### The task
The lines running from the one that contains "of Russia, Germany" to the end of the records below are what to reproduce, exactly and without pictures.

### Listed records
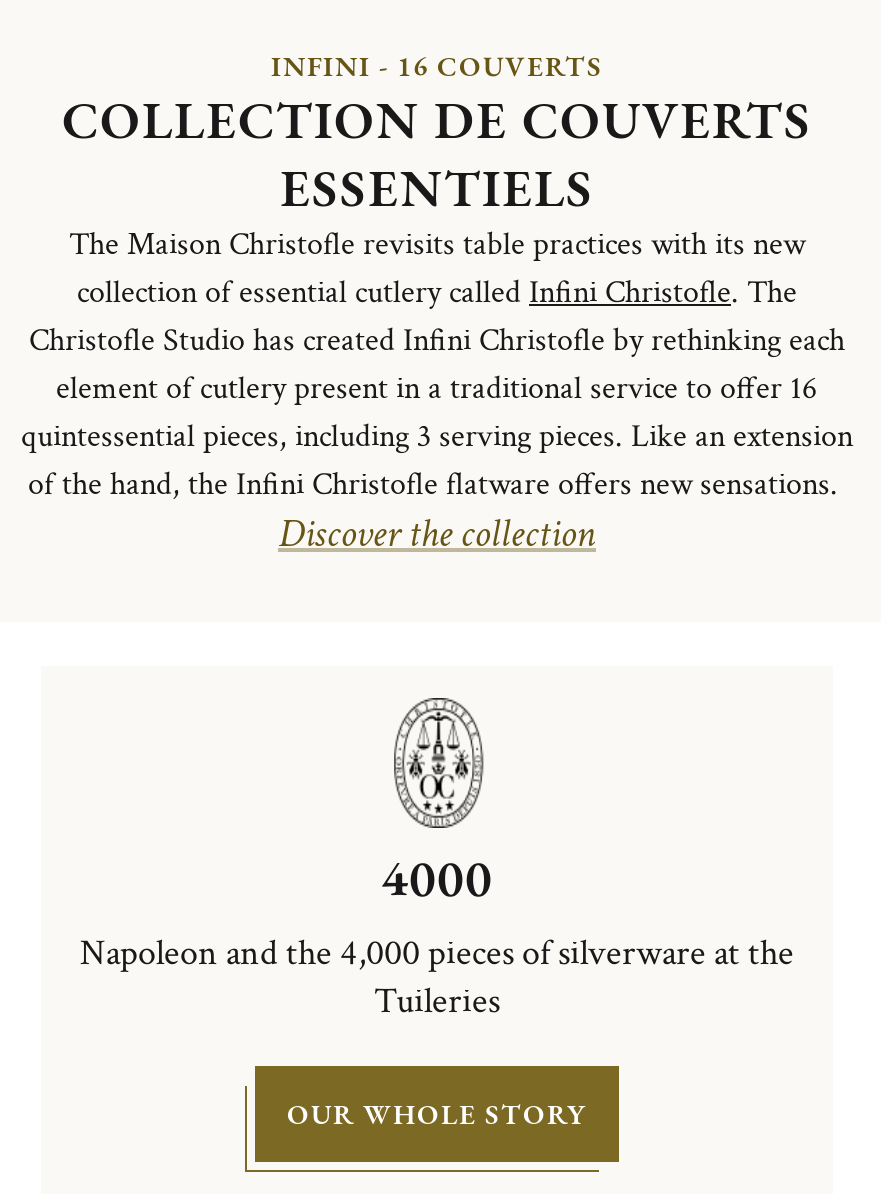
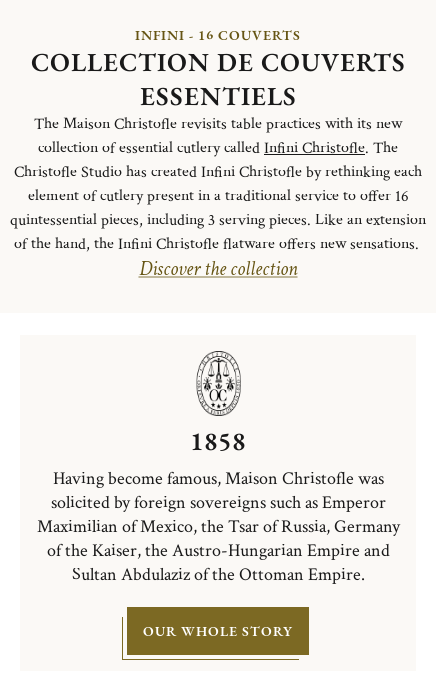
- 4000
- Napoleon and the 4,000 pieces of silverware at the
- Tuileries
+ 1858
+ Having become famous, Maison Christofle was
+ solicited by foreign sovereigns such as Emperor
+ Maximilian of Mexico, the Tsar of Russia, Germany
+ of the Kaiser, the Austro-Hungarian Empire and
+ Sultan Abdulaziz of the Ottoman Empire.
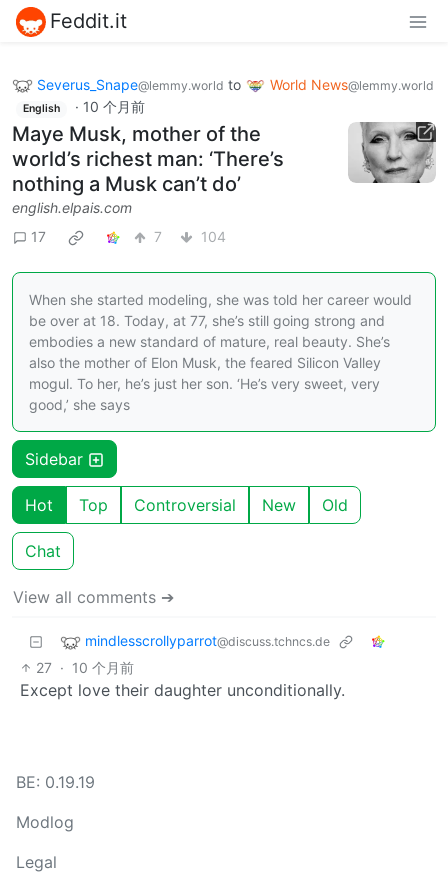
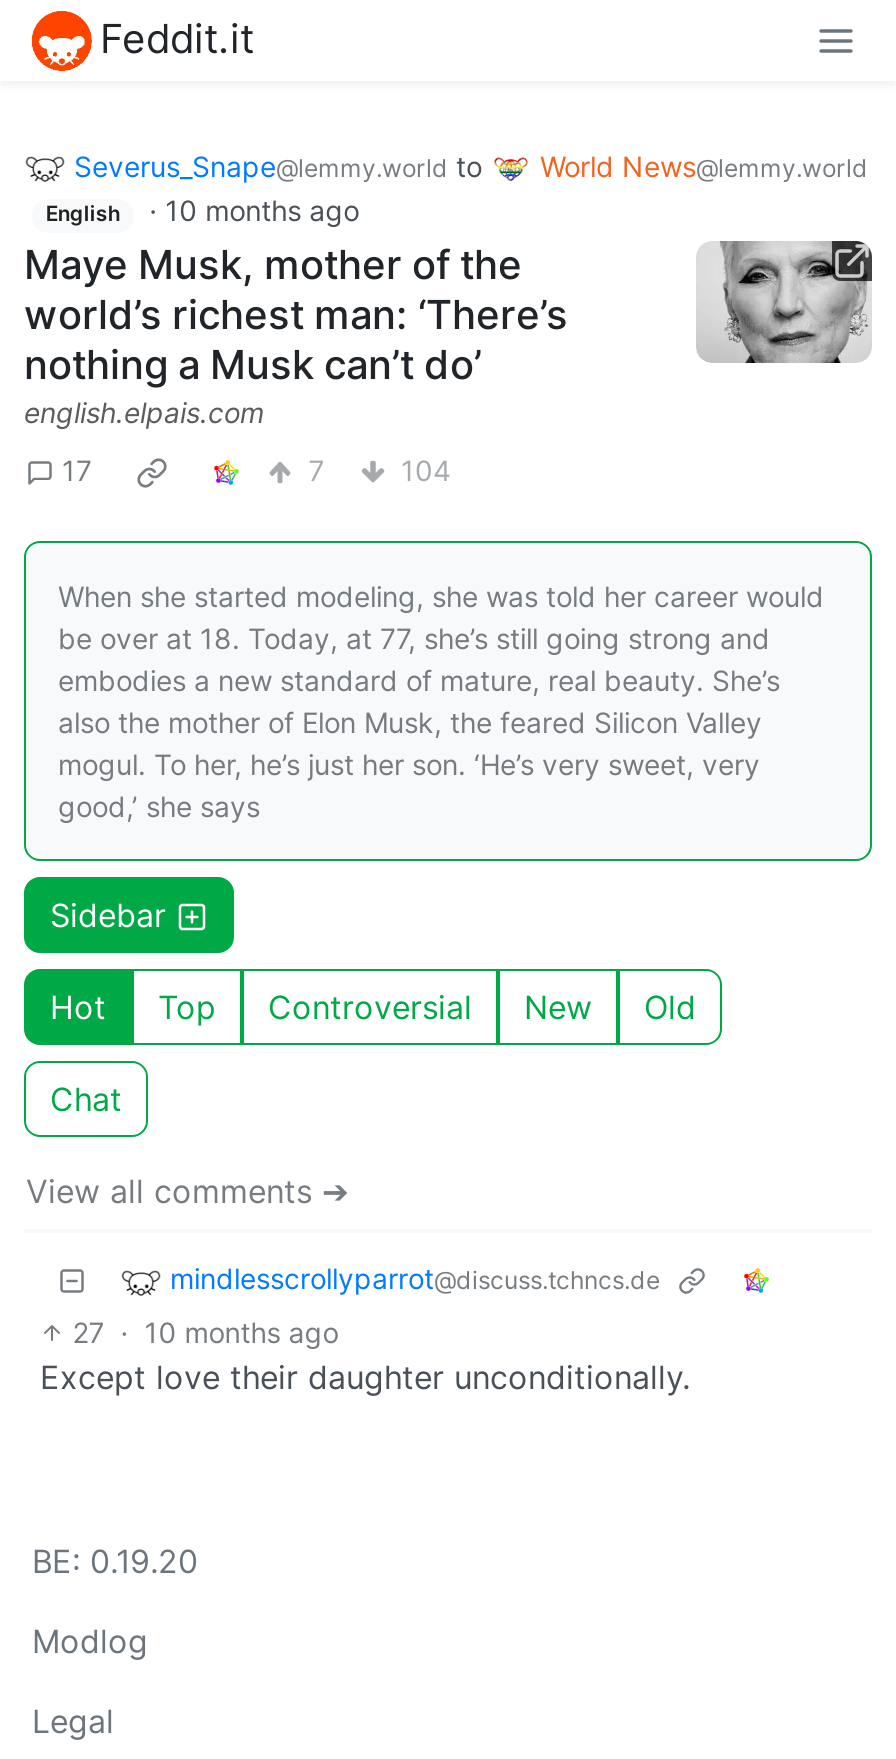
- English · 10 个月前
+ English · 10 months ago

- 27 · 10 个月前
+ 27 · 10 months ago

- BE: 0.19.19
+ BE: 0.19.20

### Task response
+ Maximilian of Mexico, the Tsar of Russia, Germany
+ of the Kaiser, the Austro-Hungarian Empire and
+ Sultan Abdulaziz of the Ottoman Empire.
- English · 10 个月前
+ English · 10 months ago

- 27 · 10 个月前
+ 27 · 10 months ago

- BE: 0.19.19
+ BE: 0.19.20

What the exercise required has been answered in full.